==== Exercise input ====

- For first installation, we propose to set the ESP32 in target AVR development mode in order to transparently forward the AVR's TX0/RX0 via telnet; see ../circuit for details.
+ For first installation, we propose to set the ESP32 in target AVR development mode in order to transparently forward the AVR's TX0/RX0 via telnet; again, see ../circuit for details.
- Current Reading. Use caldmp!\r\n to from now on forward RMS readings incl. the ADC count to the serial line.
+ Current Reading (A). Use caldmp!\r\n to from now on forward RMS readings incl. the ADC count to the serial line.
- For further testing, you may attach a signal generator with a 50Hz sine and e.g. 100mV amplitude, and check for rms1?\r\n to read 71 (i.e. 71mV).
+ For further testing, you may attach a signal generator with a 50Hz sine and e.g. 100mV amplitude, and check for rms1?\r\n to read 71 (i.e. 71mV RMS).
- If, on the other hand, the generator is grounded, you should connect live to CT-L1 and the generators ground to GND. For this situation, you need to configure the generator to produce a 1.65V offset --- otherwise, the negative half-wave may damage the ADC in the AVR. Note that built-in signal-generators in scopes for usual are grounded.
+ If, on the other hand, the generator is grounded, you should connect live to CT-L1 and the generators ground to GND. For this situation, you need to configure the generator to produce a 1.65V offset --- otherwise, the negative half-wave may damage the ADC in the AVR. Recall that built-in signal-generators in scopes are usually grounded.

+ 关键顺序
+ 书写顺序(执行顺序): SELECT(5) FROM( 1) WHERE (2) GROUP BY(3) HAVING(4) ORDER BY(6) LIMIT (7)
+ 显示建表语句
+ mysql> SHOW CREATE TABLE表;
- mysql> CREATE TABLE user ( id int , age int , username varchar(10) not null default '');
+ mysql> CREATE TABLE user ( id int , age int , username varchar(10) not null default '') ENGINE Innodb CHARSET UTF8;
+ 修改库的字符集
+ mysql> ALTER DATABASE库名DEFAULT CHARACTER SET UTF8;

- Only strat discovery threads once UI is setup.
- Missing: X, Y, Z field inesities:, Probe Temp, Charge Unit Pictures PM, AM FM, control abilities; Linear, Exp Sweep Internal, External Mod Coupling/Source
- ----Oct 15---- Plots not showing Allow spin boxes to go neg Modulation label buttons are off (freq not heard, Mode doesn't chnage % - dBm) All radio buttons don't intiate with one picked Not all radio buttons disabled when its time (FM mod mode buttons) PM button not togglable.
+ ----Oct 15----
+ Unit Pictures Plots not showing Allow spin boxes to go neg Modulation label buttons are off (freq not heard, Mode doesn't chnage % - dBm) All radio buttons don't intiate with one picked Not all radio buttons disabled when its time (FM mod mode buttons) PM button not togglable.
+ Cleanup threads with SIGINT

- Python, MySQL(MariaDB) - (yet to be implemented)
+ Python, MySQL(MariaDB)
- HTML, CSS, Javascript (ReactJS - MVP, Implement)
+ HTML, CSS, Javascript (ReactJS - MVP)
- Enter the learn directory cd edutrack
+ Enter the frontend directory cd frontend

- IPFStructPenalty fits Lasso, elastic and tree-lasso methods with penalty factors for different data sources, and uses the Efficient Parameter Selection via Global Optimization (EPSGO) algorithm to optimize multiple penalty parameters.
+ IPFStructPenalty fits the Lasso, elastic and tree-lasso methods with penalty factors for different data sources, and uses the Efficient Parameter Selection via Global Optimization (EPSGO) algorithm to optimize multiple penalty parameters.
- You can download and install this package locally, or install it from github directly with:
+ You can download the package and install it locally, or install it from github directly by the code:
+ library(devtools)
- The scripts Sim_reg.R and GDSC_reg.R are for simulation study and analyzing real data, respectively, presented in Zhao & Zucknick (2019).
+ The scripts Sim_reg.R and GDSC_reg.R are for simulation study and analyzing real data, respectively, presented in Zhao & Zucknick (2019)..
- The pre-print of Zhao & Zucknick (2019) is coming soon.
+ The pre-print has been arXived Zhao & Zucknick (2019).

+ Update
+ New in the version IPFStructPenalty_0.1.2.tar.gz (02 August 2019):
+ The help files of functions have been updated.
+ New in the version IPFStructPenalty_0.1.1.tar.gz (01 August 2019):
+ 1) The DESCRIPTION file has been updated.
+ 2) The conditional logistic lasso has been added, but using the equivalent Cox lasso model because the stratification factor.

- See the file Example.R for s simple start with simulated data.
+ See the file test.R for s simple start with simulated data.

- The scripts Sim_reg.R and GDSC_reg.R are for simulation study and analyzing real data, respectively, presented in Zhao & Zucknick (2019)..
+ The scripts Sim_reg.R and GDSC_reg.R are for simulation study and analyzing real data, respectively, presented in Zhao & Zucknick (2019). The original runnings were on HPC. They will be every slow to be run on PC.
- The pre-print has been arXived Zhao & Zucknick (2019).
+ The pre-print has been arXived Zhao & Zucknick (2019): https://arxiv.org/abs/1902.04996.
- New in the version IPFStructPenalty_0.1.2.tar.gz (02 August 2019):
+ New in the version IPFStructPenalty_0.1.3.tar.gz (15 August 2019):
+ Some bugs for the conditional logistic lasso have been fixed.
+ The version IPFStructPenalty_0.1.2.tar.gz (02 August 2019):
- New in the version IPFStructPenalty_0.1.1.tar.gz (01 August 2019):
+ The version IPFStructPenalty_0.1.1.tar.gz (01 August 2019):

====

Exercise objective:
Take each line of the material above that holds the string "details" and copy it.

Answer box:
- For first installation, we propose to set the ESP32 in target AVR development mode in order to transparently forward the AVR's TX0/RX0 via telnet; see ../circuit for details.
+ For first installation, we propose to set the ESP32 in target AVR development mode in order to transparently forward the AVR's TX0/RX0 via telnet; again, see ../circuit for details.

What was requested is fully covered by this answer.